How to complete this task —
I would like every line of the records below that contains the word "title" copied.

Front-end code edit data —

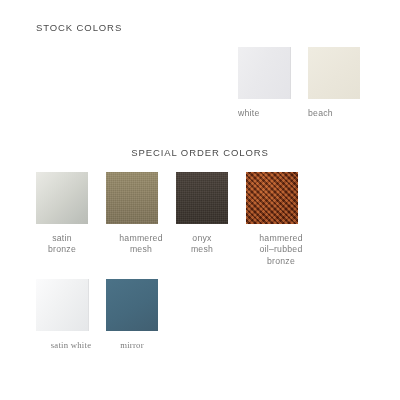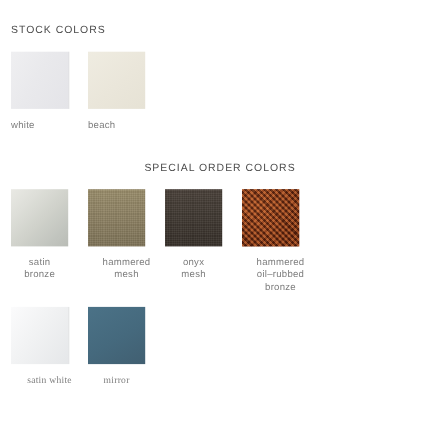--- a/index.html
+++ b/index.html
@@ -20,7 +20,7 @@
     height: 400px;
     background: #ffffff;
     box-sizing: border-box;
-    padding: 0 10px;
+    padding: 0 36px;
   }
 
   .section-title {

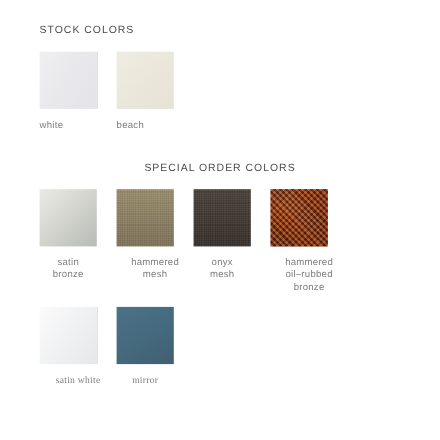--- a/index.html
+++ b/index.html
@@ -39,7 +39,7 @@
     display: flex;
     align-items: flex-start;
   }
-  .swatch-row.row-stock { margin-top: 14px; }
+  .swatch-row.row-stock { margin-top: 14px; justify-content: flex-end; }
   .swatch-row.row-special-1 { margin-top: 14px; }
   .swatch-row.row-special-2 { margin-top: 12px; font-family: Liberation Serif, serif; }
* * *
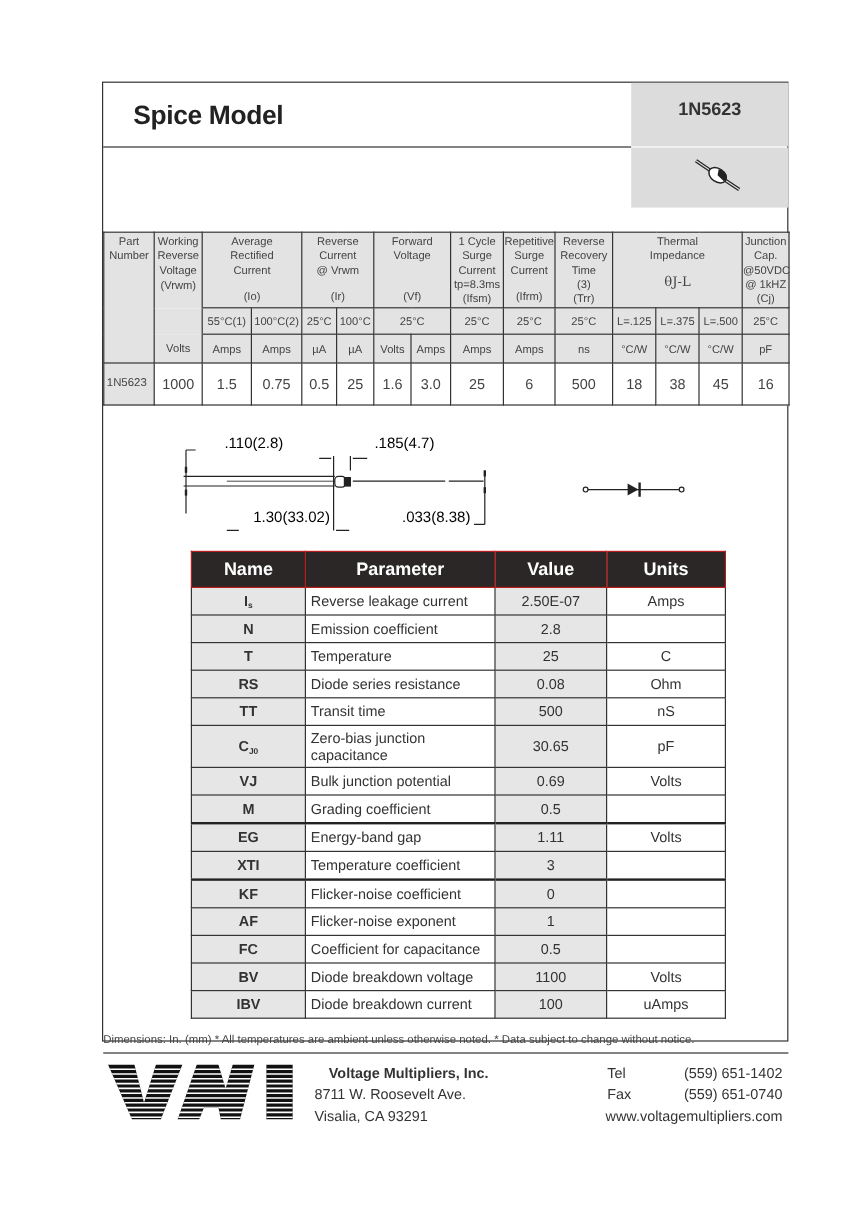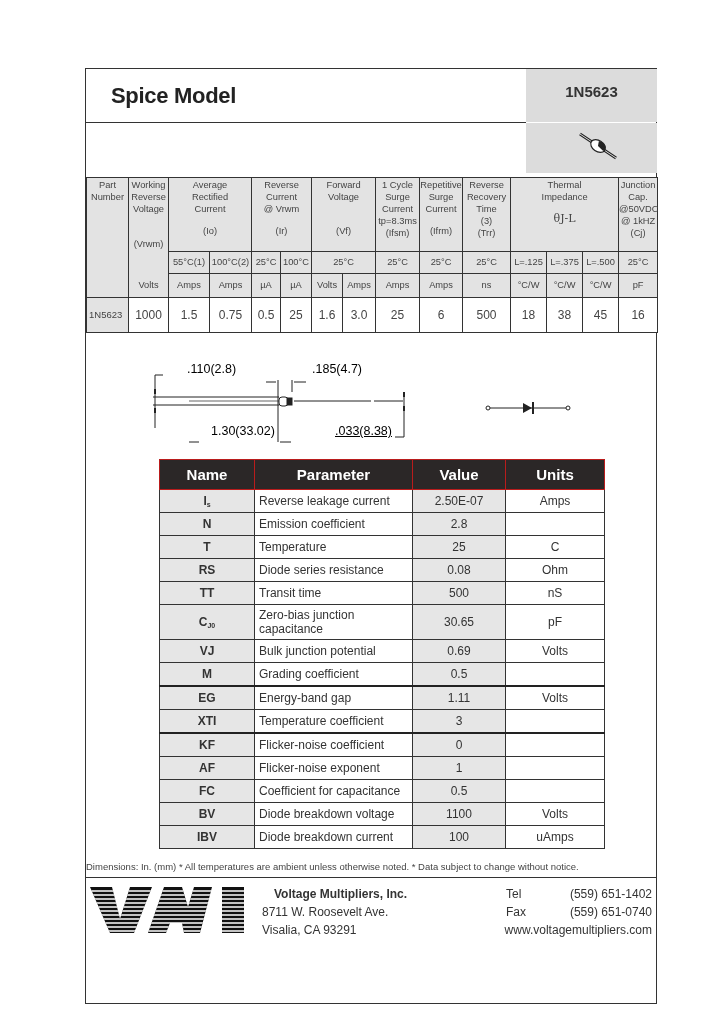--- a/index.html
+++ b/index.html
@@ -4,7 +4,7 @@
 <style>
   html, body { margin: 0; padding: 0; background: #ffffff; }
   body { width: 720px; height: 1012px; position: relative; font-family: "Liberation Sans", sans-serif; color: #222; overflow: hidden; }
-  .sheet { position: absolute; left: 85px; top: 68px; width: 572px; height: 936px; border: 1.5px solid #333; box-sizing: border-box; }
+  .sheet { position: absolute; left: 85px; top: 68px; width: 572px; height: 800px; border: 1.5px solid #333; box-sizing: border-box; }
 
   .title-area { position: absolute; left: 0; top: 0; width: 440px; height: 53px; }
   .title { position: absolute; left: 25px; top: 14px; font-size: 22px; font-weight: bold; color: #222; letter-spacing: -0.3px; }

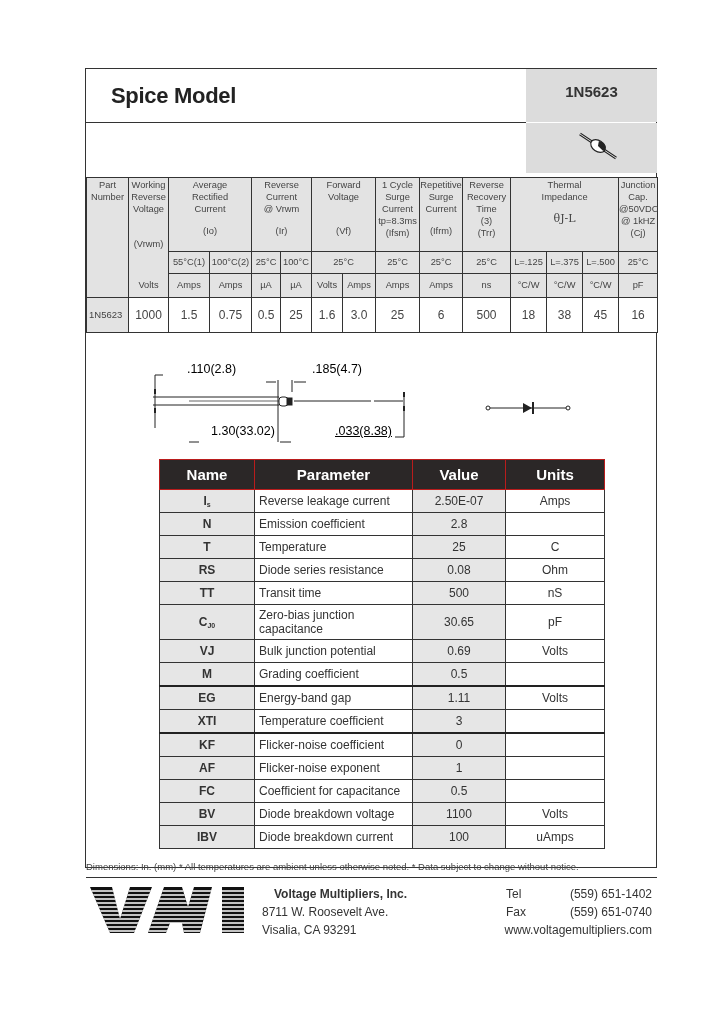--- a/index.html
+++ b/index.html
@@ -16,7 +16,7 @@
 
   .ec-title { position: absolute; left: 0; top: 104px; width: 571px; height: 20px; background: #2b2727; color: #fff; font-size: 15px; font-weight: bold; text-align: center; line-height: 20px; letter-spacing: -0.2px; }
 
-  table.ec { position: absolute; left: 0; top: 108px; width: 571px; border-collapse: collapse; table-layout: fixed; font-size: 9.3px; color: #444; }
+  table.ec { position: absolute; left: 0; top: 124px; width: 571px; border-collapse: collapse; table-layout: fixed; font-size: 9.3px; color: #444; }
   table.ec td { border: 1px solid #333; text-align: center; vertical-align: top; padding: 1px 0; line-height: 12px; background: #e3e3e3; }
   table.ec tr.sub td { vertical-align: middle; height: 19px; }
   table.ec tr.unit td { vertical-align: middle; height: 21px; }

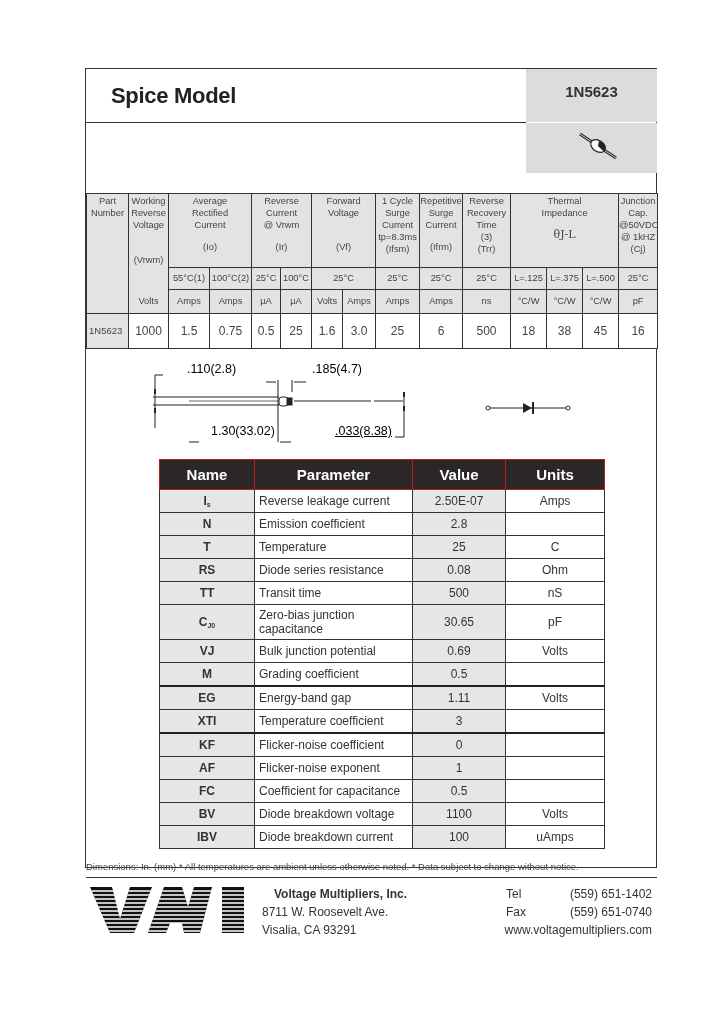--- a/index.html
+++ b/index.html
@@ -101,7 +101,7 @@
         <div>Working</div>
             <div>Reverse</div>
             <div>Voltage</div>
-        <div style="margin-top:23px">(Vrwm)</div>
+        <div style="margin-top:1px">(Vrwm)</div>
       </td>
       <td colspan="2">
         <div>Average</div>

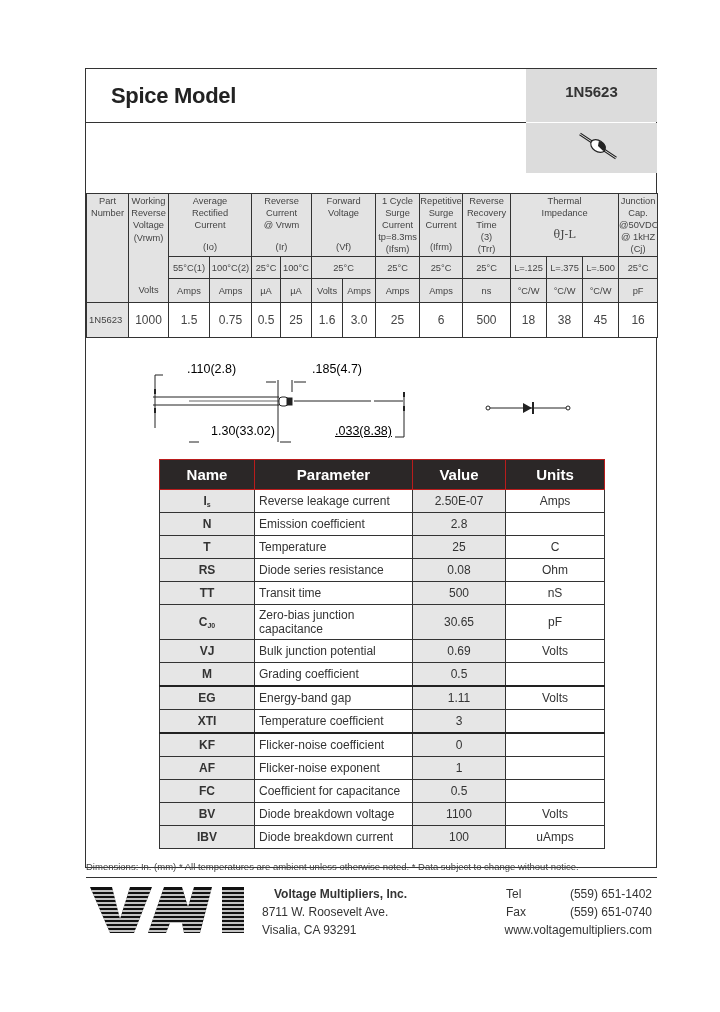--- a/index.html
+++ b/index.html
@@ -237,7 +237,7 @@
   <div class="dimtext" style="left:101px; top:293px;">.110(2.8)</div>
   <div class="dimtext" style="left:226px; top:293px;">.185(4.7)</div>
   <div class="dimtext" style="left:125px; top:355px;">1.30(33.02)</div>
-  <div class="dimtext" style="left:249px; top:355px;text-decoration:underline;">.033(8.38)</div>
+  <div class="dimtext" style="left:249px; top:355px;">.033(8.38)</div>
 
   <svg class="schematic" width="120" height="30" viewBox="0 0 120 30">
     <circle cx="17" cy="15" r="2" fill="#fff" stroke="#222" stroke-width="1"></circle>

Answer for the task —
   .section-title {
   .title-area { position: absolute; left: 0; top: 0; width: 440px; height: 53px; }
   .title { position: absolute; left: 25px; top: 14px; font-size: 22px; font-weight: bold; color: #222; letter-spacing: -0.3px; }
   .ec-title { position: absolute; left: 0; top: 104px; width: 571px; height: 20px; background: #2b2727; color: #fff; font-size: 15px; font-weight: bold; text-align: center; line-height: 20px; letter-spacing: -0.2px; }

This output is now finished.